Interrupt Node Types¶
| Node | What It Does | User Sees |
|---|---|---|
| ConfirmationNode | Asks a yes/no question | A confirmation prompt with Yes/No buttons |
| ChoiceNode | Presents a list of options | A list of choices (single or multi-select) |
| TextInputNode | Requests free-form text | A text input field |
| FormInputNode | Requests structured data | A form generated from a JSON Schema definition |
Step-by-Step: Build an Approval Workflow¶
This example builds a workflow that asks for confirmation before logging a message.
Step 1: Create the Workflow¶
- Navigate to Administration > FlowDrop > Workflows and create a new workflow.
- Open it in the visual editor.
Step 2: Add the Nodes¶
Add three nodes to the canvas:
- Text Input — The data to be approved.
- ConfirmationNode — Found in the Human-in-the-Loop category. This will pause the workflow and ask the user to confirm.
- Logger — To log the result after approval.
Step 3: Configure the Confirmation Node¶
- Click on the ConfirmationNode to open its configuration panel.
- Set the prompt — the question the user will see (e.g., "Do you want to proceed with logging this message?").
Step 4: Connect the Nodes¶
- Connect Text Input output → ConfirmationNode input.
- Connect ConfirmationNode output → Logger input.
Step 5: Save the Workflow¶
Click Save in the editor toolbar.
Step 6: Test in the Playground¶
The Playground is the easiest way to test interrupt workflows interactively.
- From the workflow listing, click the dropdown and select Playground.
- Send a message to start the workflow.
- When the workflow reaches the ConfirmationNode, the Playground shows the confirmation prompt inline.
- Click Yes or No to respond.
- The workflow resumes and completes.
Playground Access
The Playground requires the flowdrop_playground module and the execute playground workflow permission.
Using the Playground¶
The Playground provides a chat-like interface for testing workflows:
Starting a Session¶
- Navigate to Administration > FlowDrop > Workflows.
- Click the dropdown on a workflow and select Playground.
- Send a message to start the workflow execution.
Responding to Interrupts¶
When the workflow pauses for user input, the Playground renders the appropriate UI inline:
- Confirmation — Yes/No buttons
- Choice — A list of selectable options
- Text Input — A text field with a submit button
- Form Input — A generated form with fields based on the JSON Schema
Click or fill in your response and submit. The workflow will resume.
Managing Sessions¶
- Each Playground interaction is a session with its own message history.

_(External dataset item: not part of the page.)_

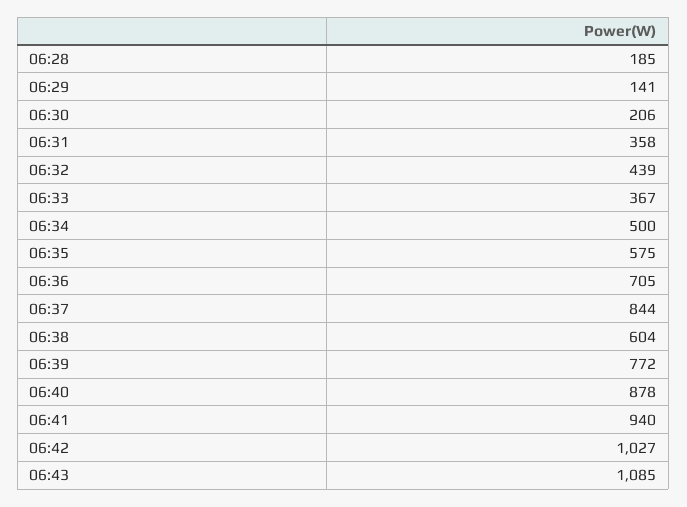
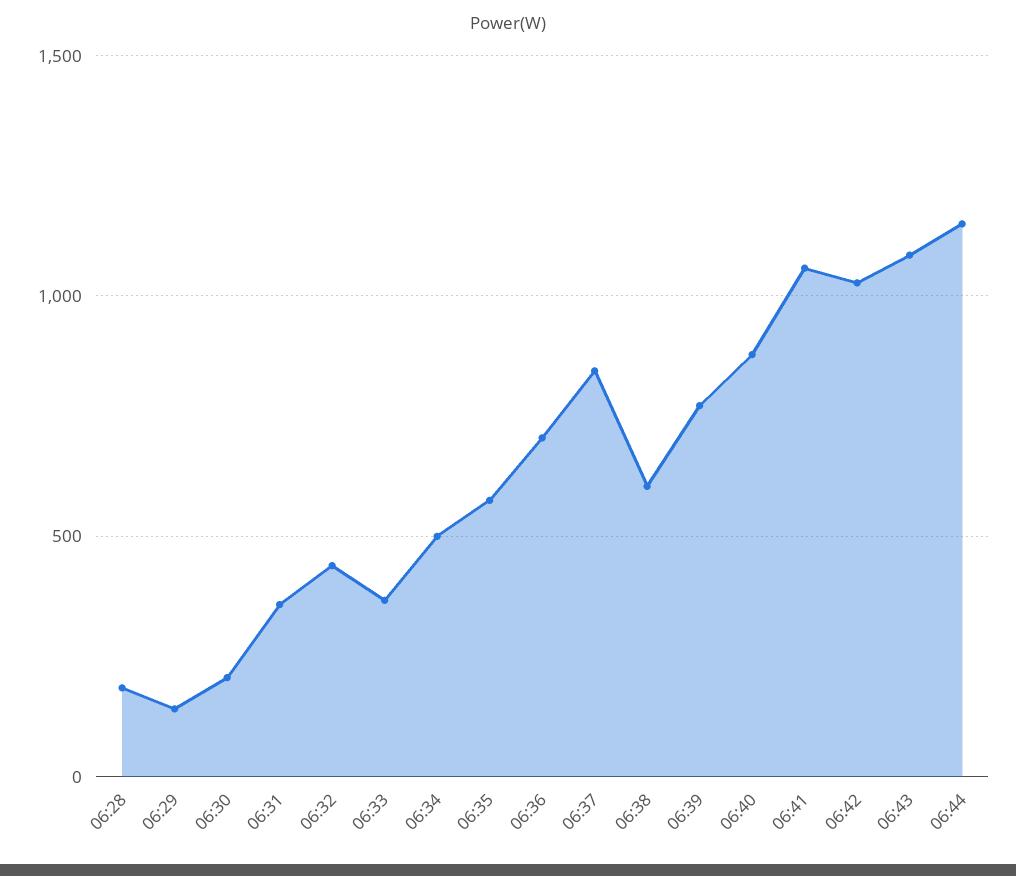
06:41: 940 -> 1050
06:44: none -> 1150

- Create multiple sessions to test different scenarios.
- Reset a session to start over.
- Delete old sessions to clean up.
Permissions¶
| Permission | What It Allows |
|---|---|
resolve own flowdrop interrupts |
Respond to own interrupt requests |
resolve any flowdrop interrupts |
Respond to any interrupt request |
view own flowdrop interrupts |
View own pending interrupts |
view any flowdrop interrupts |
View any pending interrupt |
cancel own flowdrop interrupts |
Cancel own pending interrupts |
cancel any flowdrop interrupts |
Cancel any pending interrupt |
execute playground workflow |
Use the Playground interface |
For a complete permissions reference, see the Permissions page.
Tips¶
- Use the StateGraph orchestrator — HITL workflows require it. The Playground uses StateGraph automatically.
- Keep prompts clear — Write confirmation prompts that clearly explain what will happen on Yes vs No.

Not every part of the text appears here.